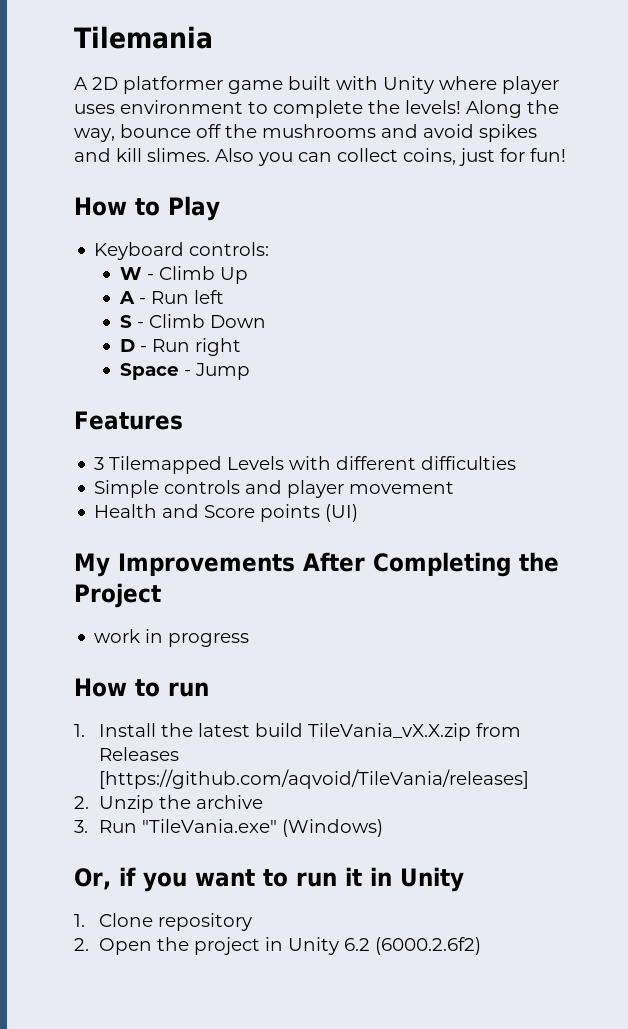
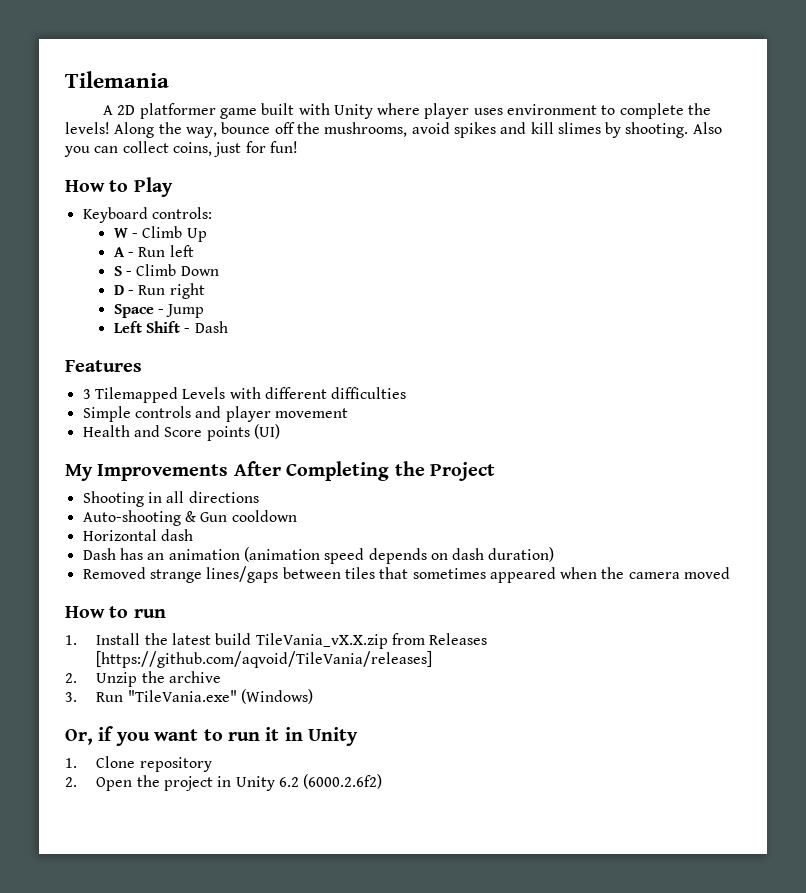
- Along the way, bounce off the mushrooms and avoid spikes and kill slimes.
+ Along the way, bounce off the mushrooms, avoid spikes and kill slimes by shooting.
+ Left Shift - Dash
- work in progress
+ Shooting in all directions
+ Auto-shooting & Gun cooldown
+ Horizontal dash
+ Dash has an animation (animation speed depends on dash duration)
+ Removed strange lines/gaps between tiles that sometimes appeared when the camera moved

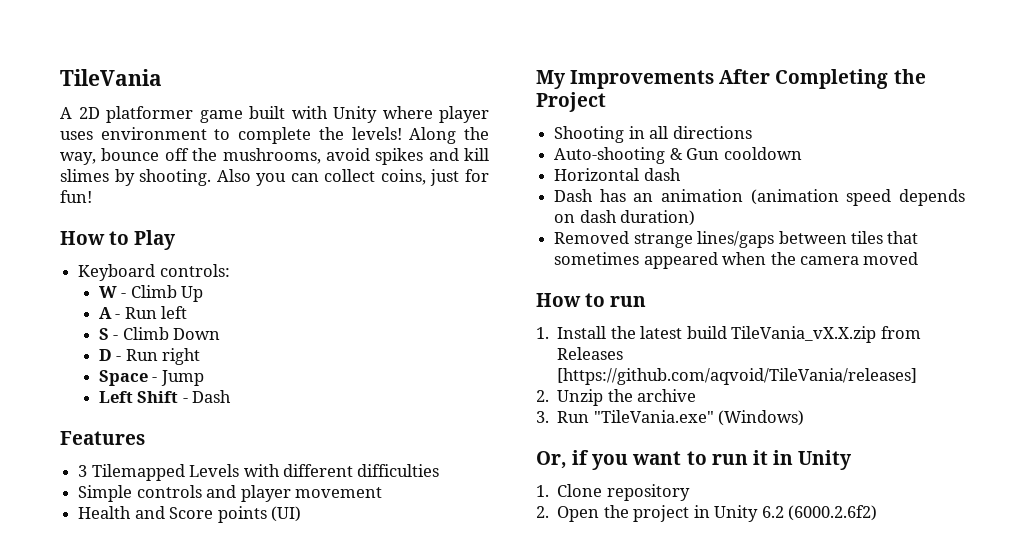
- Tilemania
+ TileVania

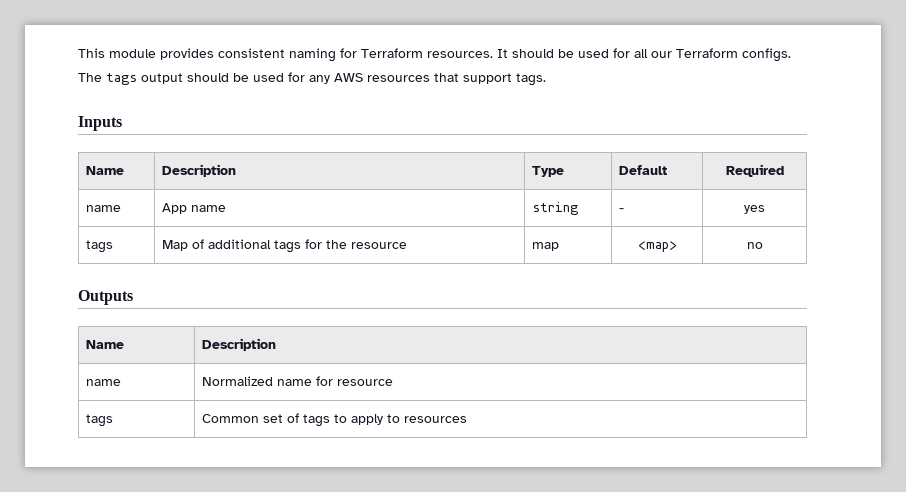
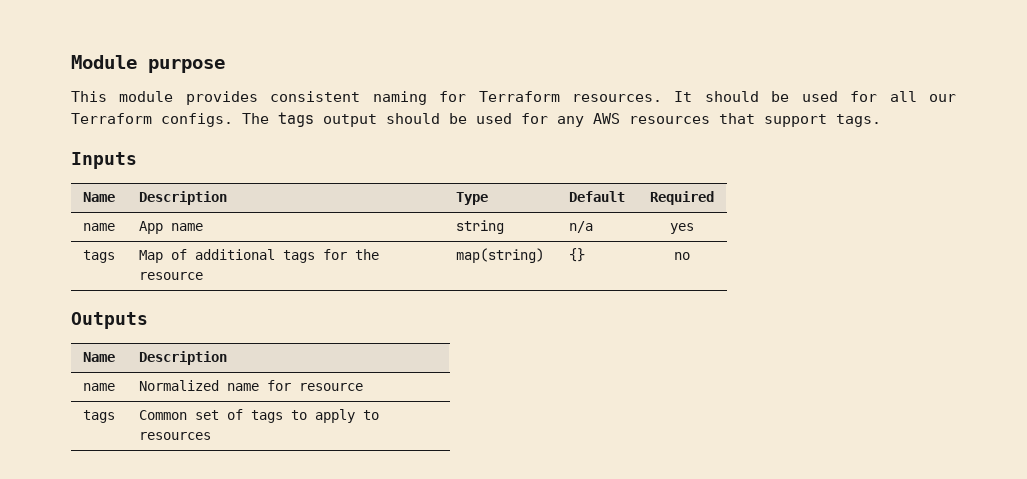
+ Module purpose
- name | App name | string | - | yes
+ name | App name | string | n/a | yes
- tags | Map of additional tags for the resource | map | <map> | no
+ tags | Map of additional tags for the resource | map(string) | {} | no

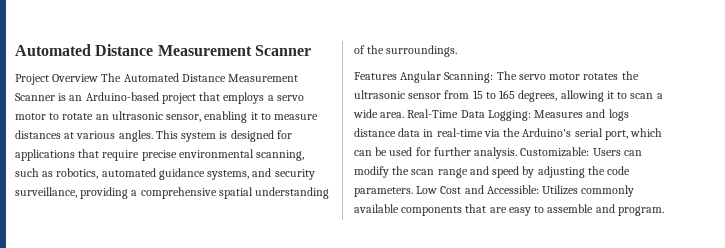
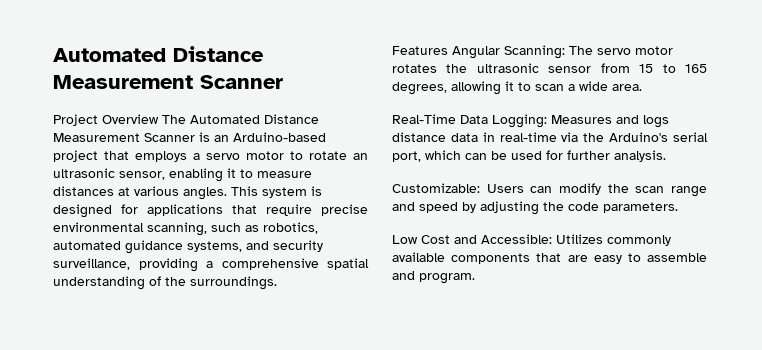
- The servo motor rotates the ultrasonic sensor from 15 to 165 degrees, allowing it to scan a wide area. Real-Time Data Logging:
+ The servo motor rotates the ultrasonic sensor from 15 to 165 degrees, allowing it to scan a wide area.
+ Real-Time Data Logging:
- Measures and logs distance data in real-time via the Arduino's serial port, which can be used for further analysis. Customizable:
+ Measures and logs distance data in real-time via the Arduino's serial port, which can be used for further analysis.
+ Customizable:
- Users can modify the scan range and speed by adjusting the code parameters. Low Cost and Accessible:
+ Users can modify the scan range and speed by adjusting the code parameters.
+ Low Cost and Accessible:

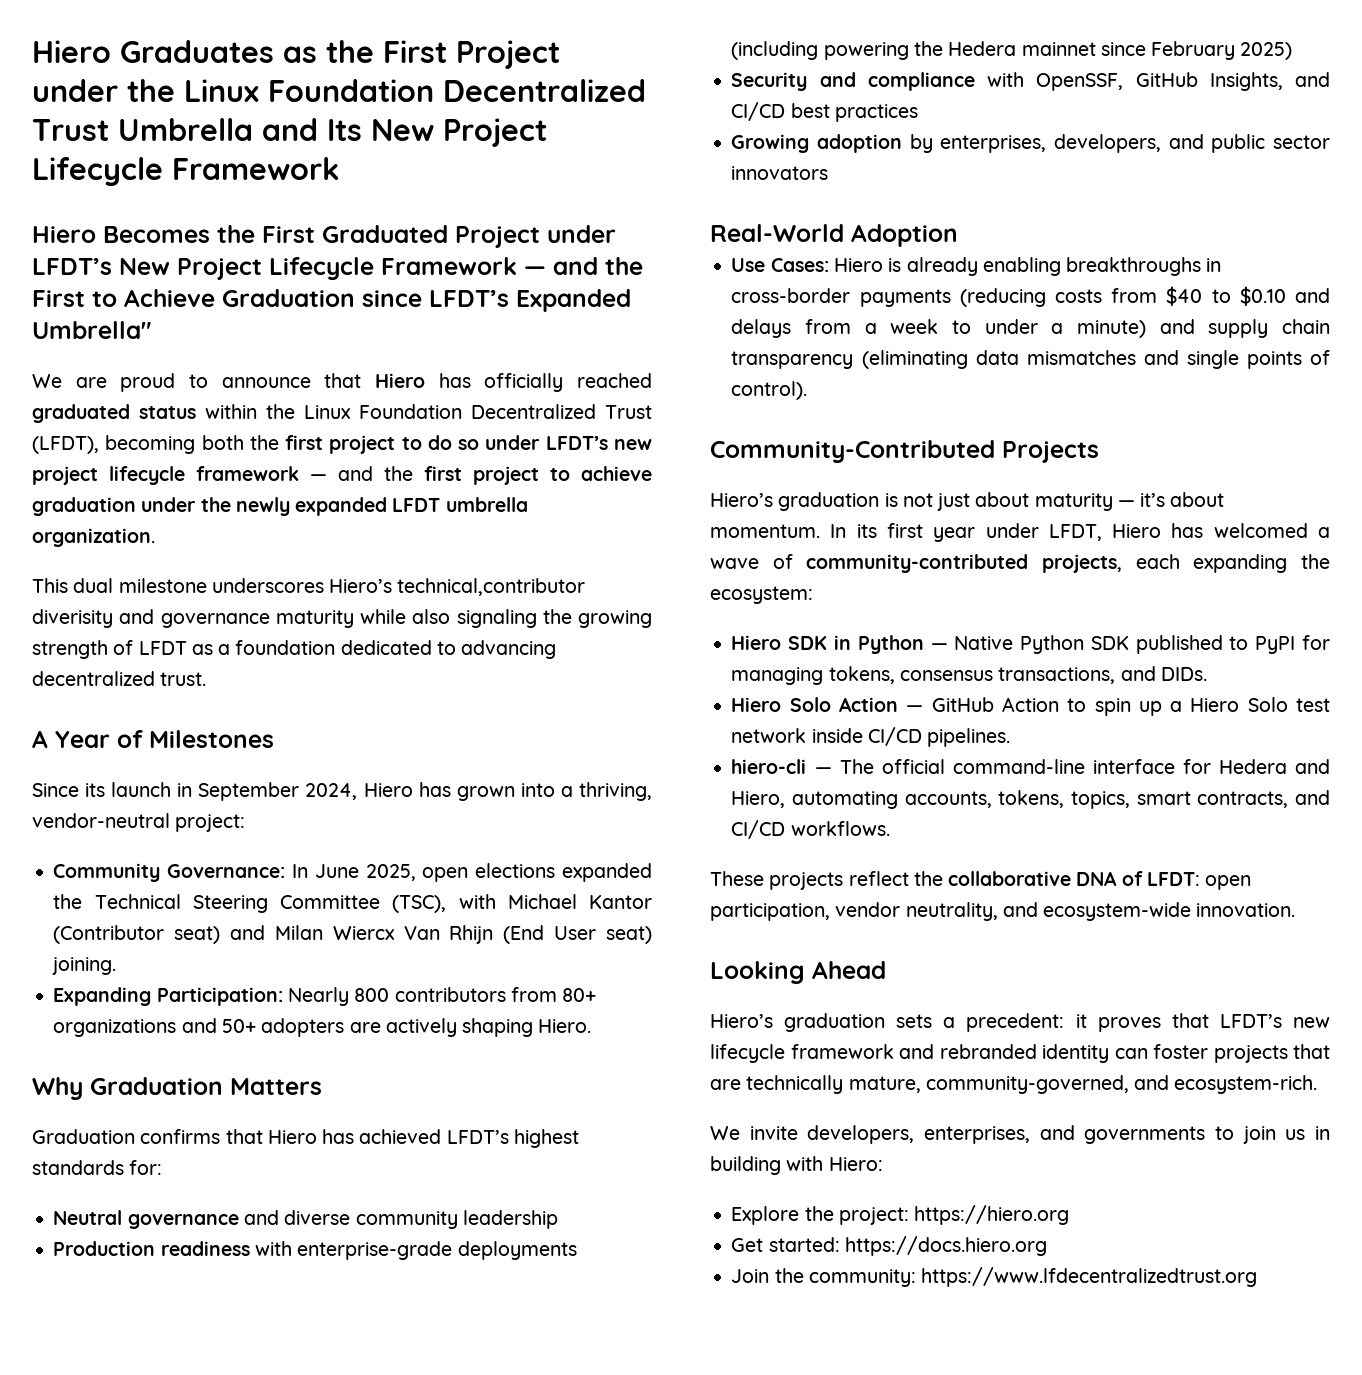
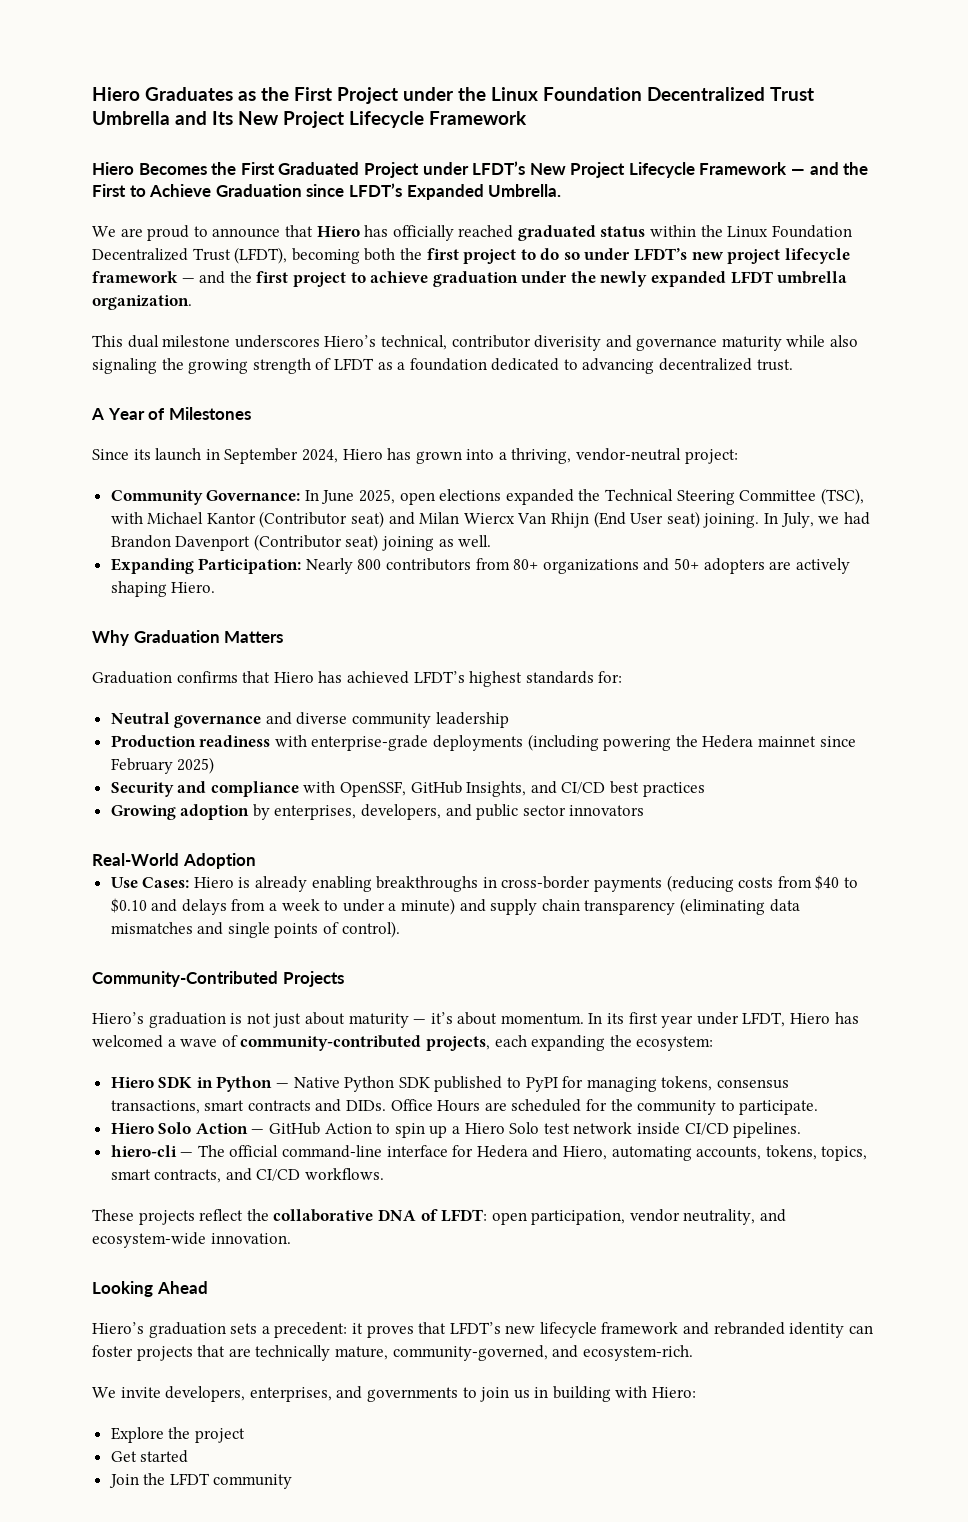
- Hiero Becomes the First Graduated Project under LFDT’s New Project Lifecycle Framework — and the First to Achieve Graduation since LFDT’s Expanded Umbrella"
+ Hiero Becomes the First Graduated Project under LFDT’s New Project Lifecycle Framework — and the First to Achieve Graduation since LFDT’s Expanded Umbrella.
- This dual milestone underscores Hiero’s technical,contributor diverisity and governance maturity while also signaling the growing strength of LFDT as a foundation dedicated to advancing decentralized trust.
+ This dual milestone underscores Hiero’s technical, contributor diverisity and governance maturity while also signaling the growing strength of LFDT as a foundation dedicated to advancing decentralized trust.
+ In July, we had Brandon Davenport (Contributor seat) joining as well.
- Hiero SDK in Python — Native Python SDK published to PyPI for managing tokens, consensus transactions, and DIDs.
+ Hiero SDK in Python — Native Python SDK published to PyPI for managing tokens, consensus transactions, smart contracts and DIDs. Office Hours are scheduled for the community to participate.
- Explore the project: https://hiero.org
+ Explore the project
- Get started: https://docs.hiero.org
+ Get started
- Join the community: https://www.lfdecentralizedtrust.org
+ Join the LFDT community

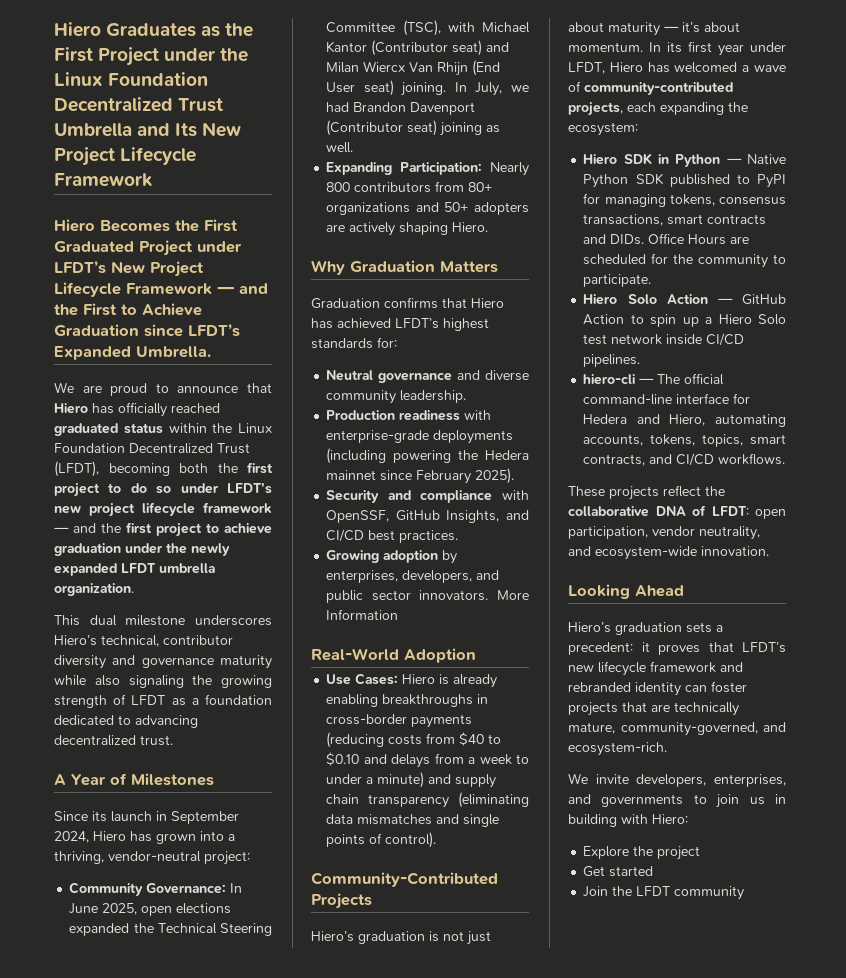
- This dual milestone underscores Hiero’s technical, contributor diverisity and governance maturity while also signaling the growing strength of LFDT as a foundation dedicated to advancing decentralized trust.
+ This dual milestone underscores Hiero’s technical, contributor diversity and governance maturity while also signaling the growing strength of LFDT as a foundation dedicated to advancing decentralized trust.
- Neutral governance and diverse community leadership
+ Neutral governance and diverse community leadership.
- Production readiness with enterprise-grade deployments (including powering the Hedera mainnet since February 2025)
+ Production readiness with enterprise-grade deployments (including powering the Hedera mainnet since February 2025).
- Security and compliance with OpenSSF, GitHub Insights, and CI/CD best practices
+ Security and compliance with OpenSSF, GitHub Insights, and CI/CD best practices.
- Growing adoption by enterprises, developers, and public sector innovators
+ Growing adoption by enterprises, developers, and public sector innovators. More Information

┄┄┄┄┄┄┄┄┄┄

### Brief
Please say how many lines in the records above contain the string "Security", giving no other words.

### Exercise response
2